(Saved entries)
::::

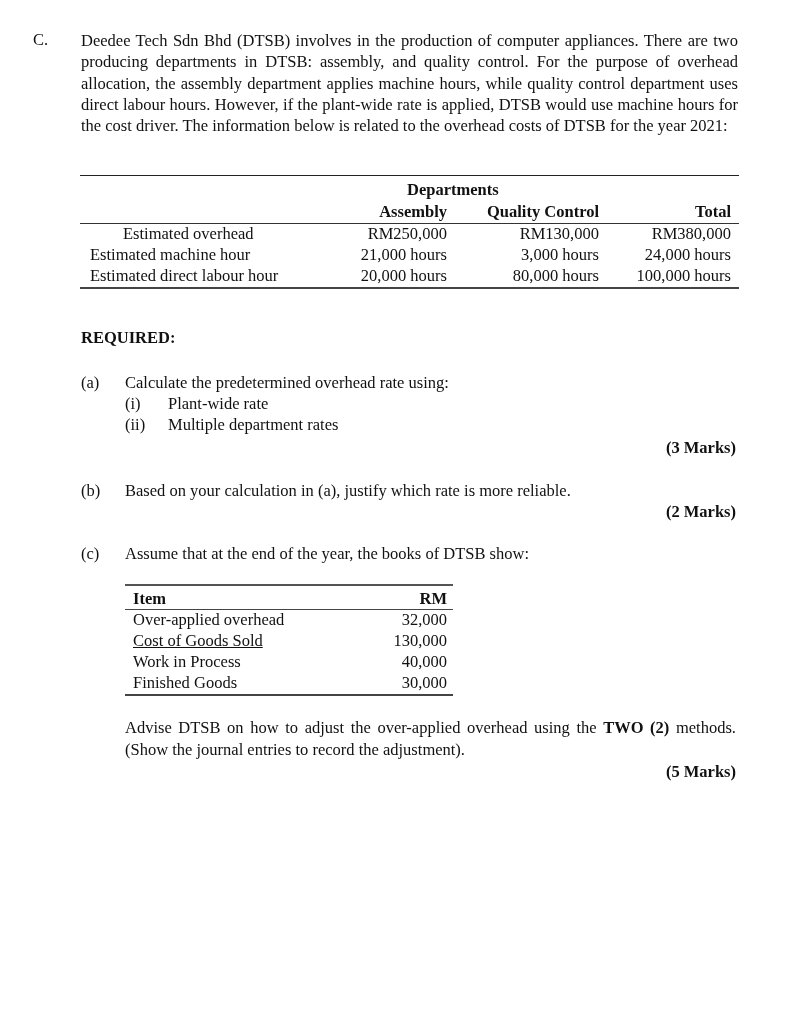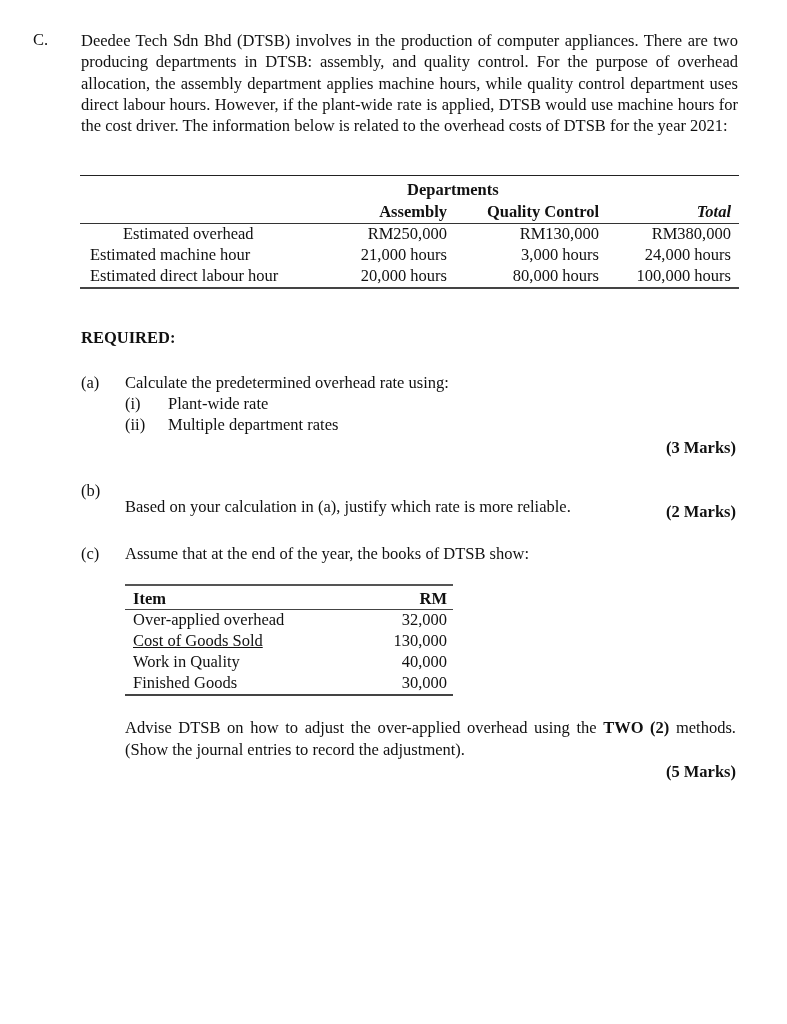--- a/index.html
+++ b/index.html
@@ -53,7 +53,7 @@
   <div class="txt bold" style="left:327px; top:4px;">Departments</div>
   <div class="txt bold r" style="right:292px; top:26px;">Assembly</div>
   <div class="txt bold r" style="right:140px; top:26px;">Quality Control</div>
-  <div class="txt bold r" style="right:8px; top:26px;font-style:italic;">Total</div>
+  <div class="txt bold r" style="right:8px; top:26px;">Total</div>
   <div class="rule-head"></div>
 
   <div>

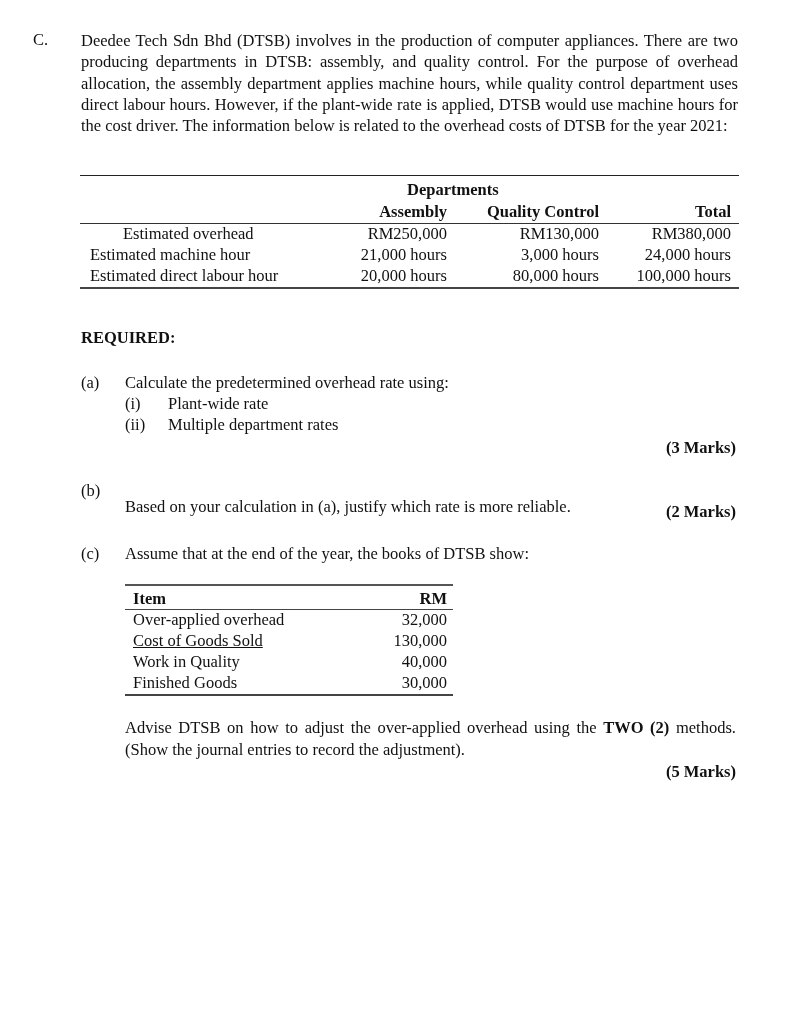--- a/index.html
+++ b/index.html
@@ -91,7 +91,7 @@
 
 <div>
   <div class="q-letter" style="left:81px; top:481px;">(b)</div>
-  <div class="q-text" style="left:125px; top:497px;">Based on your calculation in (a), justify which rate is more reliable.</div>
+  <div class="q-text" style="left:125px; top:481px;">Based on your calculation in (a), justify which rate is more reliable.</div>
   <div class="marks" style="top:502px;">(2 Marks)</div>
 </div>
 

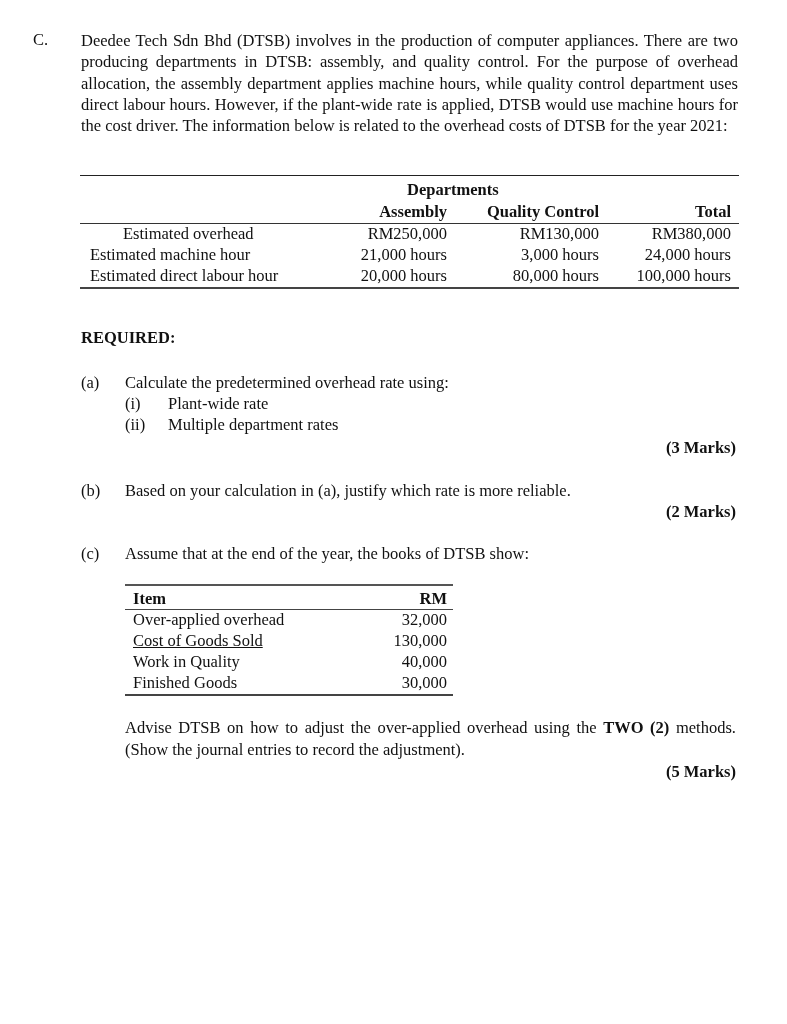--- a/index.html
+++ b/index.html
@@ -114,7 +114,7 @@
       <div class="txt r" style="right:6px; top:46px;">130,000</div>
     </div>
     <div>
-      <div class="txt" style="left:8px; top:67px;">Work in Quality</div>
+      <div class="txt" style="left:8px; top:67px;">Work in Process</div>
       <div class="txt r" style="right:6px; top:67px;">40,000</div>
     </div>
     <div>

::::

The records must be copied with no word altered, and without their pictures.

_The answer_.
--- a/index.html
+++ b/index.html
@@ -53,7 +53,7 @@
   <div class="txt bold" style="left:327px; top:4px;">Departments</div>
   <div class="txt bold r" style="right:292px; top:26px;">Assembly</div>
   <div class="txt bold r" style="right:140px; top:26px;">Quality Control</div>
-  <div class="txt bold r" style="right:8px; top:26px;font-style:italic;">Total</div>
+  <div class="txt bold r" style="right:8px; top:26px;">Total</div>
   <div class="rule-head"></div>
 
   <div>

--- a/index.html
+++ b/index.html
@@ -91,7 +91,7 @@
 
 <div>
   <div class="q-letter" style="left:81px; top:481px;">(b)</div>
-  <div class="q-text" style="left:125px; top:497px;">Based on your calculation in (a), justify which rate is more reliable.</div>
+  <div class="q-text" style="left:125px; top:481px;">Based on your calculation in (a), justify which rate is more reliable.</div>
   <div class="marks" style="top:502px;">(2 Marks)</div>
 </div>
 

--- a/index.html
+++ b/index.html
@@ -114,7 +114,7 @@
       <div class="txt r" style="right:6px; top:46px;">130,000</div>
     </div>
     <div>
-      <div class="txt" style="left:8px; top:67px;">Work in Quality</div>
+      <div class="txt" style="left:8px; top:67px;">Work in Process</div>
       <div class="txt r" style="right:6px; top:67px;">40,000</div>
     </div>
     <div>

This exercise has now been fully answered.